§ **Aim of the exercise**: Your answer should consist of each line from the data below that contains "none".

§ **Exercise inputs**:
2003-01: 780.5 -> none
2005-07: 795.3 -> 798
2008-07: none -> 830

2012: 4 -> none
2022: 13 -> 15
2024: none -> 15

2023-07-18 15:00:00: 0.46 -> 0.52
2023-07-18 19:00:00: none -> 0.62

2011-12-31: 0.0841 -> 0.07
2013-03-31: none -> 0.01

§ **Output of the exercise**:
2003-01: 780.5 -> none
2008-07: none -> 830
2012: 4 -> none
2024: none -> 15
2023-07-18 19:00:00: none -> 0.62
2013-03-31: none -> 0.01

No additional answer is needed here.